§ **Data supplied**
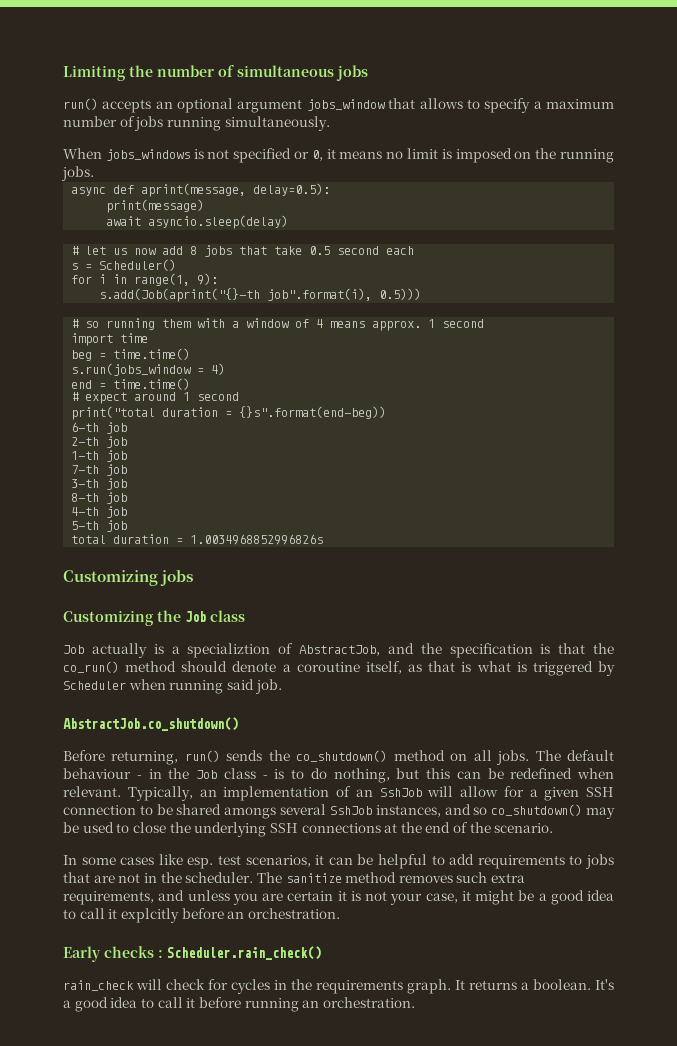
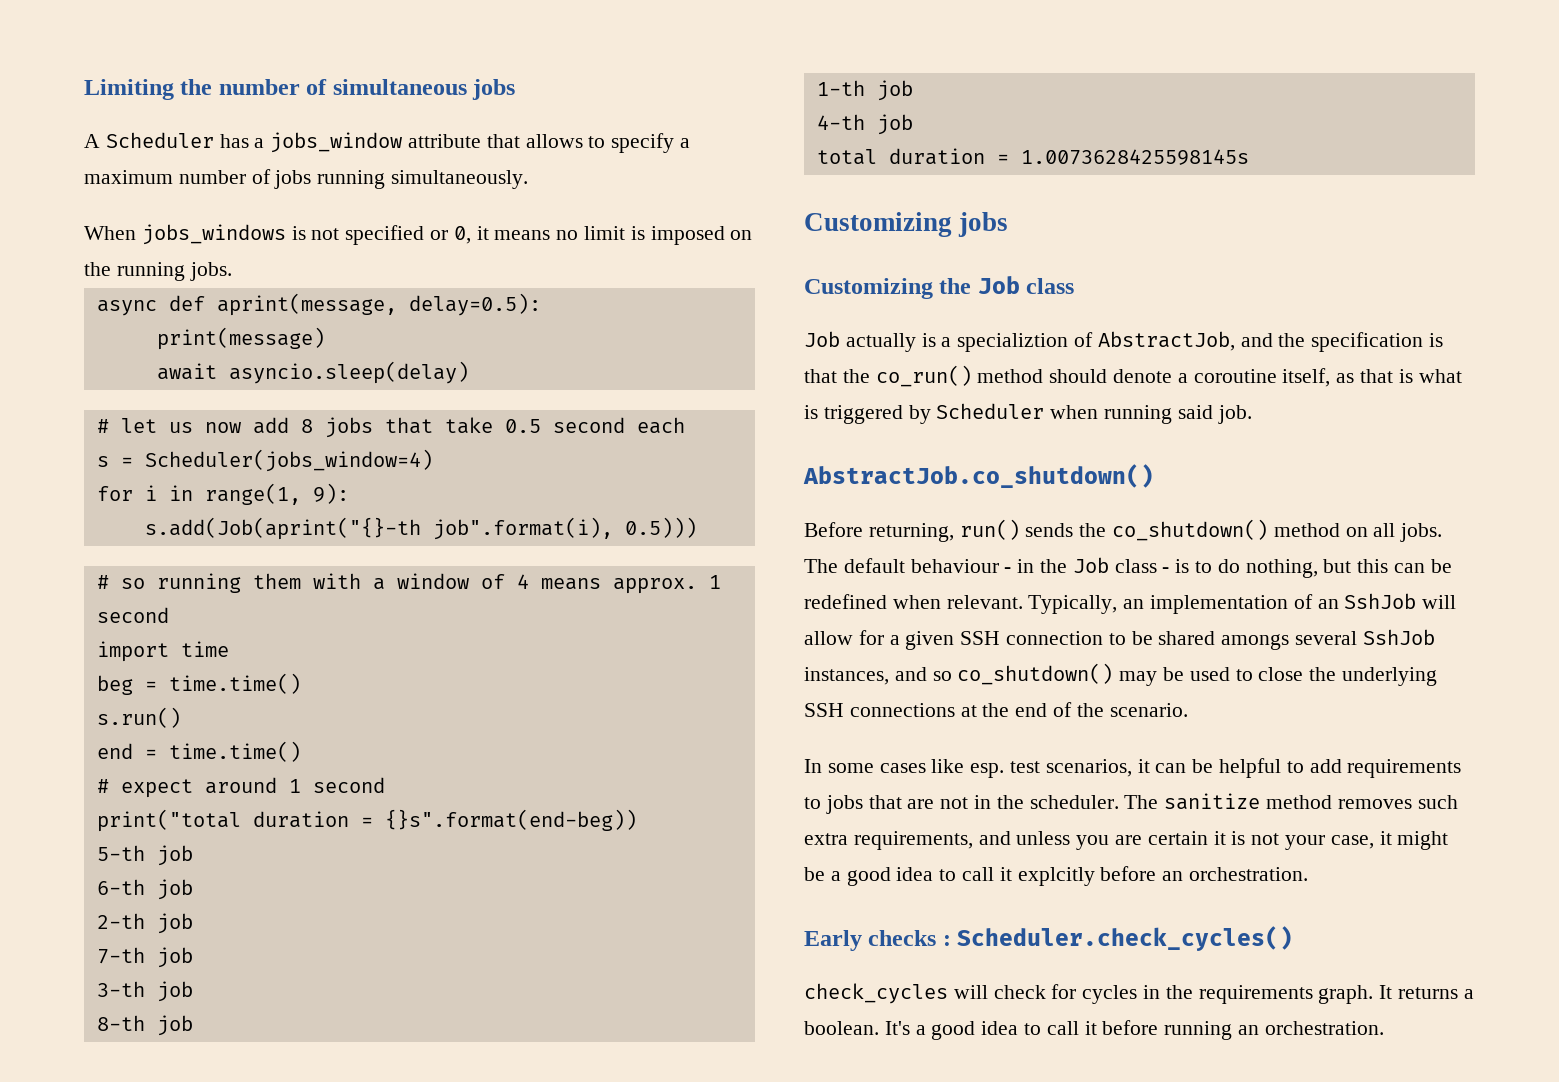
[63,98,385,113] run() accepts an optional argument jobs_window -> [84,132,482,153] A Scheduler has a jobs_window attribute
[99,259,177,271] Scheduler() -> [144,449,433,472] Scheduler(jobs_window=4)
[71,363,226,376] s.run(jobs_window = 4) -> [96,707,181,728] s.run()
(387, 412) none -> [96,845,193,866] // 5-th job
[71,450,128,462] // 1-th job -> (193, 923) none
[71,506,128,518] [71,521,100,530] 4-th job // 5-th -> [816,80,913,101] [816,114,865,130] 1-th job // 4-th
[190,534,324,545] 1.0034968852996826s -> [1020,149,1249,165] 1.0073628425598145s
[167,946,321,960] [63,980,134,991] Scheduler.rain_check() // rain_check -> [957,926,1294,951] [804,983,948,1004] Scheduler.check_cycles() // check_cycles

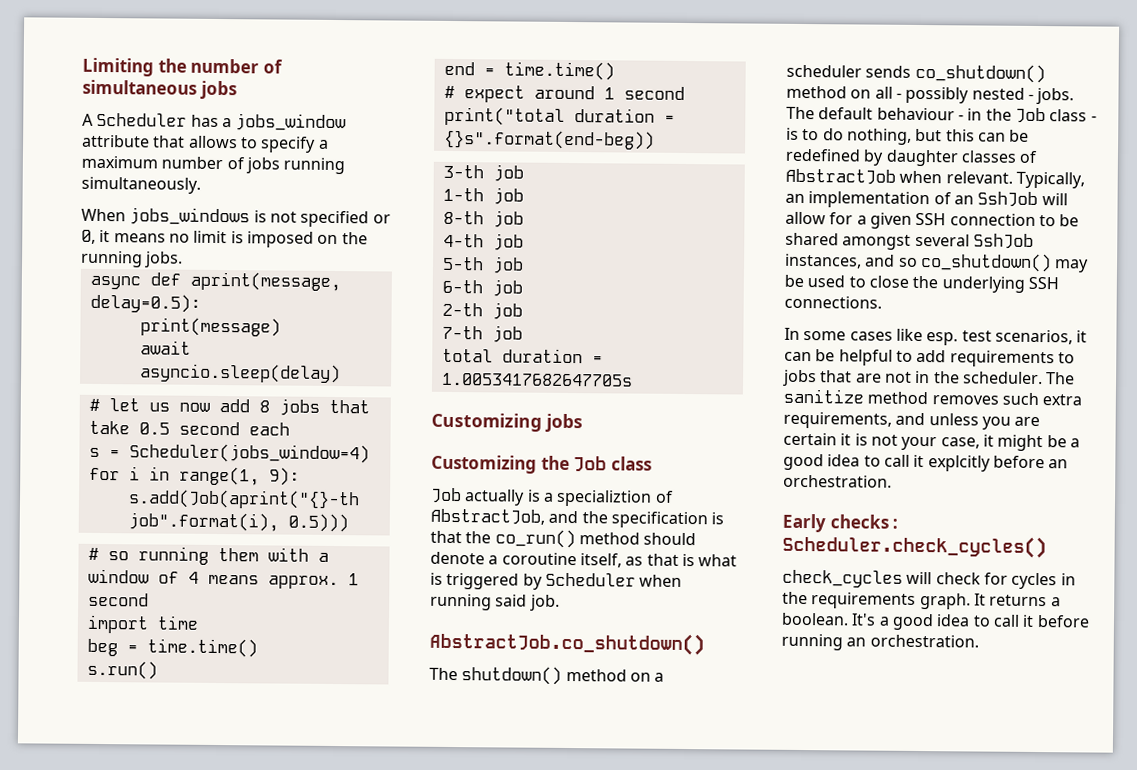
(637, 820) none -> [442,164,524,182] [442,187,524,205] [442,210,524,228] [442,233,524,251] // 3-th job // 1-th job // 8-th job // 4-th job
[96,981,193,1002] [96,1015,193,1036] [816,80,913,101] [816,114,913,135] // 3-th job // 8-th job // 1-th job // 4-th job -> (523, 334) none
[1020,149,1249,165] 1.0073628425598145s -> [440,372,633,387] 1.0053417682647705s
[804,519,1396,542] Before returning, run() sends the co_shutdown() method on all -> [429,666,665,685] [786,63,1046,84] [786,85,1034,104] The shutdown() method on a scheduler sends co_shutdown() method on all - possibly nested -
(887, 601) none -> [863,149,1039,167] [785,168,896,185] by daughter classes of AbstractJob
[1221,634,1290,650] amongs -> [842,234,912,250] amongst
[849,702,1188,717] connections at the end of the scenario. -> [784,295,882,309] connections.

§ **What you need to do**
All lines with the string "none" must be copied from the data.

§ **Answer section**
(387, 412) none -> [96,845,193,866] // 5-th job
[71,450,128,462] // 1-th job -> (193, 923) none
(637, 820) none -> [442,164,524,182] [442,187,524,205] [442,210,524,228] [442,233,524,251] // 3-th job // 1-th job // 8-th job // 4-th job
[96,981,193,1002] [96,1015,193,1036] [816,80,913,101] [816,114,913,135] // 3-th job // 8-th job // 1-th job // 4-th job -> (523, 334) none
(887, 601) none -> [863,149,1039,167] [785,168,896,185] by daughter classes of AbstractJob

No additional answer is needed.